**Your assignment:**
Transcribe each line of the material as it is, and drop any picture.
Exercise materials section start
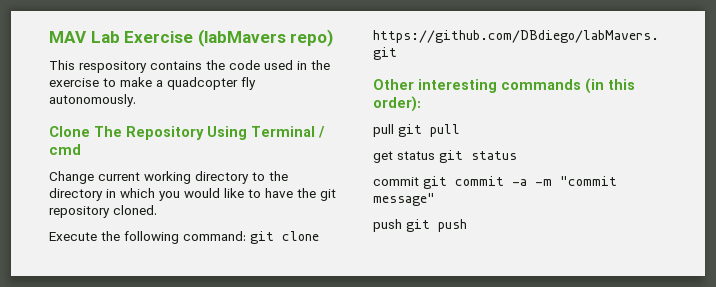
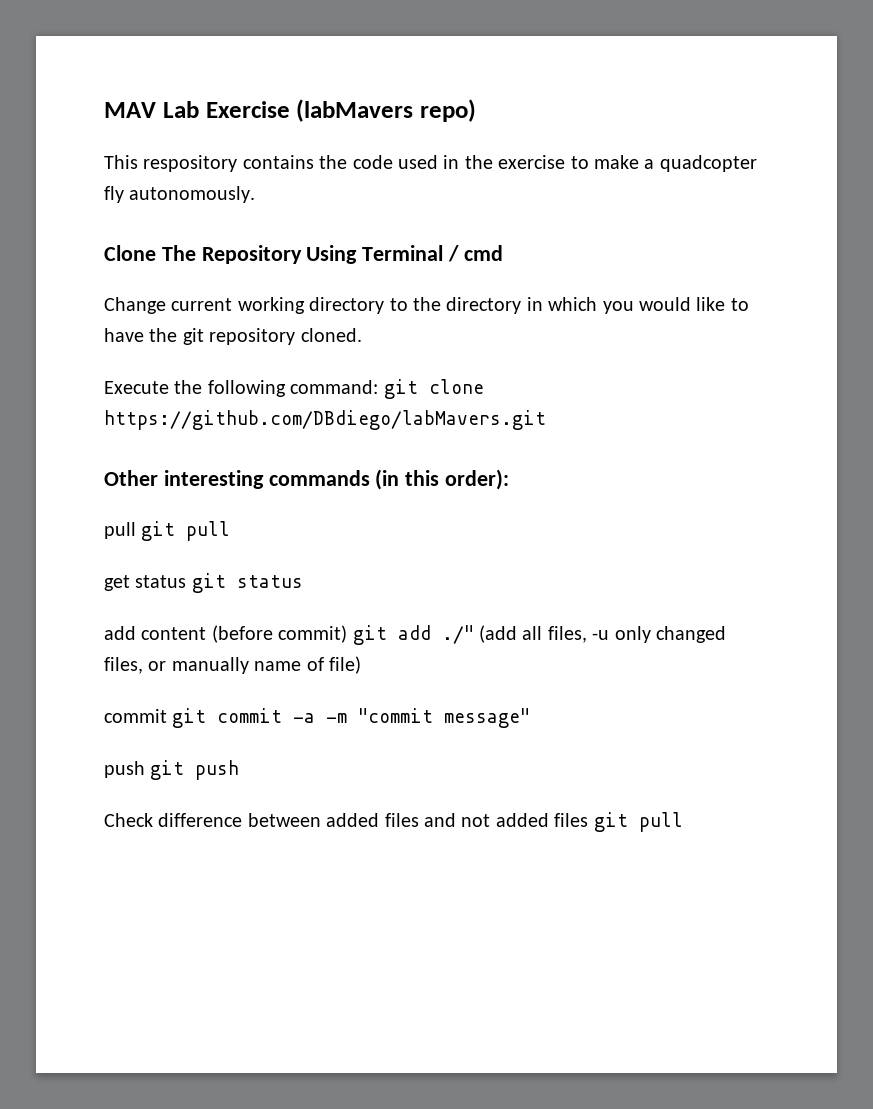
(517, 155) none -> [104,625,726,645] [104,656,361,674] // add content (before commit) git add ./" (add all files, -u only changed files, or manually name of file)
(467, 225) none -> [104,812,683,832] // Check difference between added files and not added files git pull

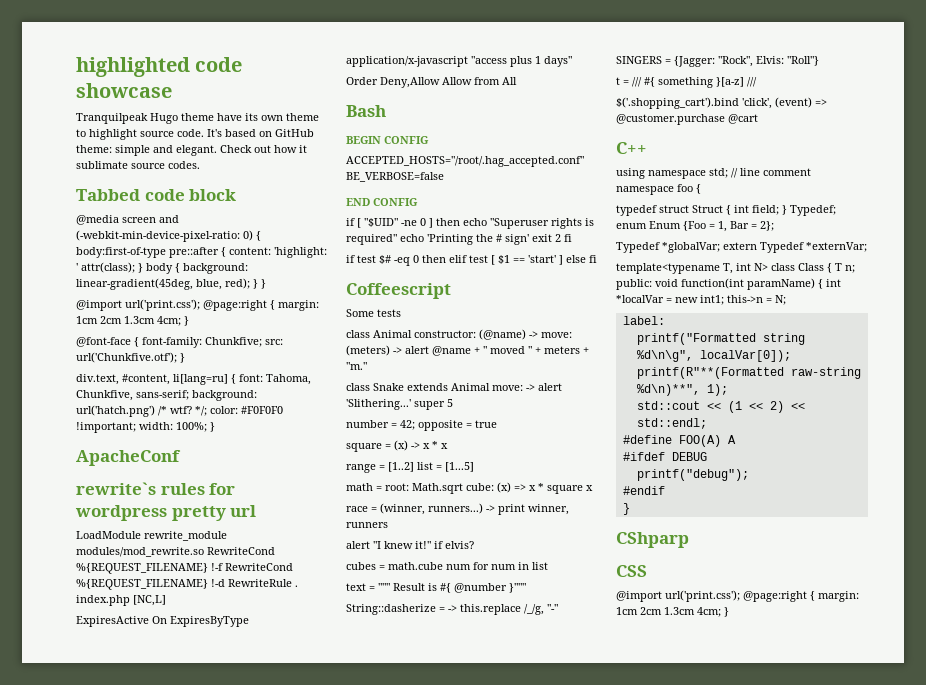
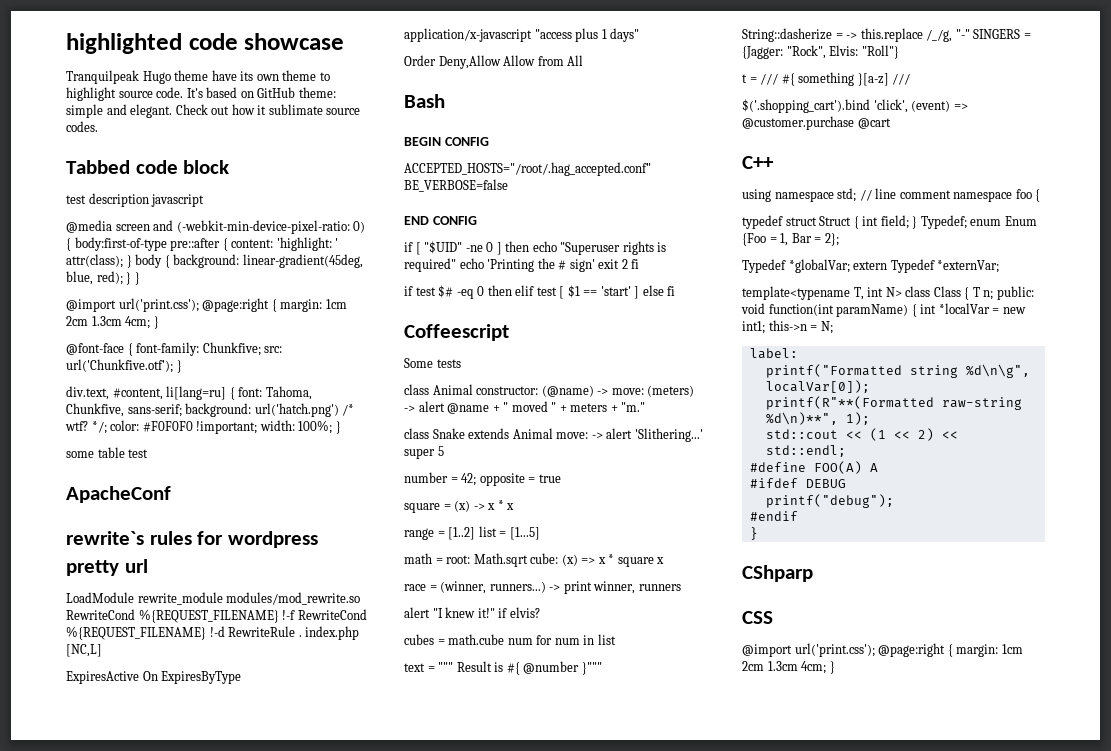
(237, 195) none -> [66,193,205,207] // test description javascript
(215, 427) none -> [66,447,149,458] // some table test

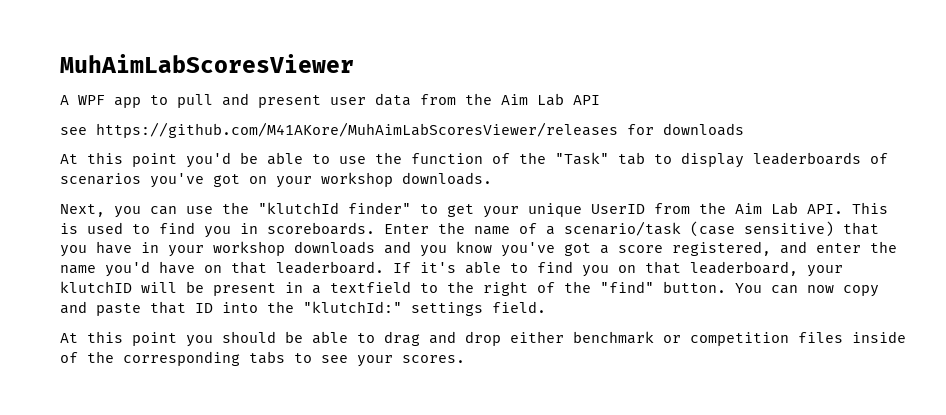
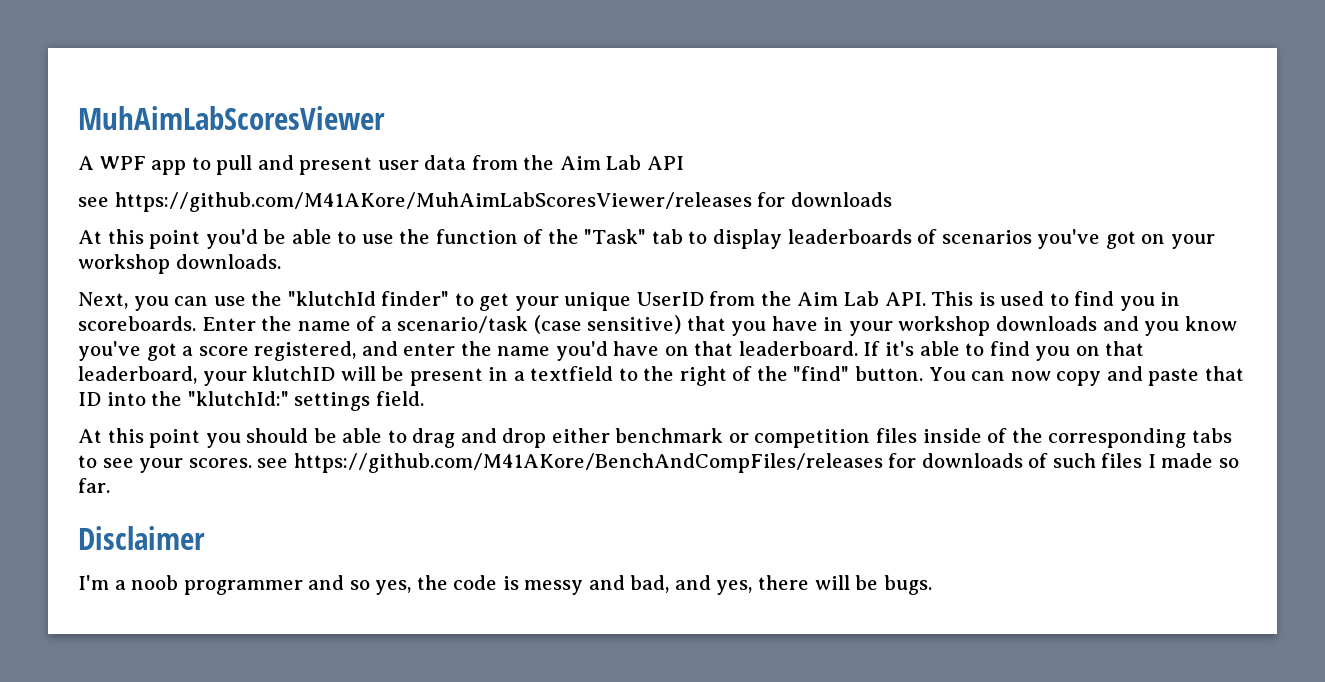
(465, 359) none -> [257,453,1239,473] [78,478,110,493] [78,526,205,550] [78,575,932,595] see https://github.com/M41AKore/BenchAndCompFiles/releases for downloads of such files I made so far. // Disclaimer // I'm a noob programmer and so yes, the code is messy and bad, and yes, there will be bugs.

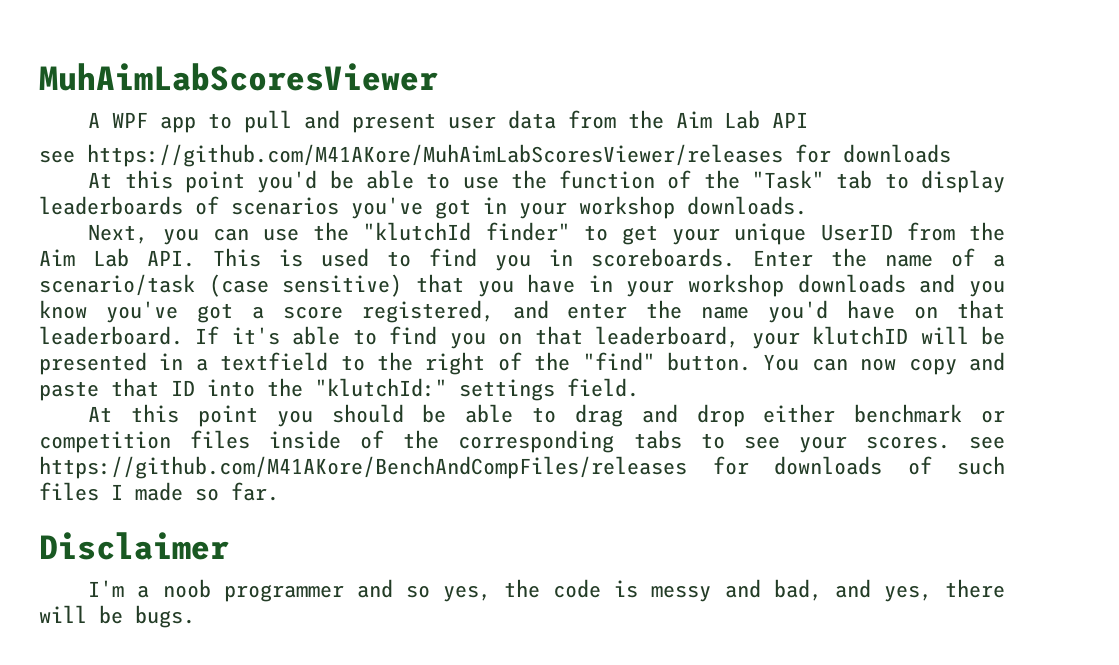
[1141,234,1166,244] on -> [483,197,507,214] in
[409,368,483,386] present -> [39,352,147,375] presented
Exercise materials section end
**Task response:**
(517, 155) none -> [104,625,726,645] [104,656,361,674] // add content (before commit) git add ./" (add all files, -u only changed files, or manually name of file)
(467, 225) none -> [104,812,683,832] // Check difference between added files and not added files git pull

(237, 195) none -> [66,193,205,207] // test description javascript
(215, 427) none -> [66,447,149,458] // some table test

(465, 359) none -> [257,453,1239,473] [78,478,110,493] [78,526,205,550] [78,575,932,595] see https://github.com/M41AKore/BenchAndCompFiles/releases for downloads of such files I made so far. // Disclaimer // I'm a noob programmer and so yes, the code is messy and bad, and yes, there will be bugs.

[1141,234,1166,244] on -> [483,197,507,214] in
[409,368,483,386] present -> [39,352,147,375] presented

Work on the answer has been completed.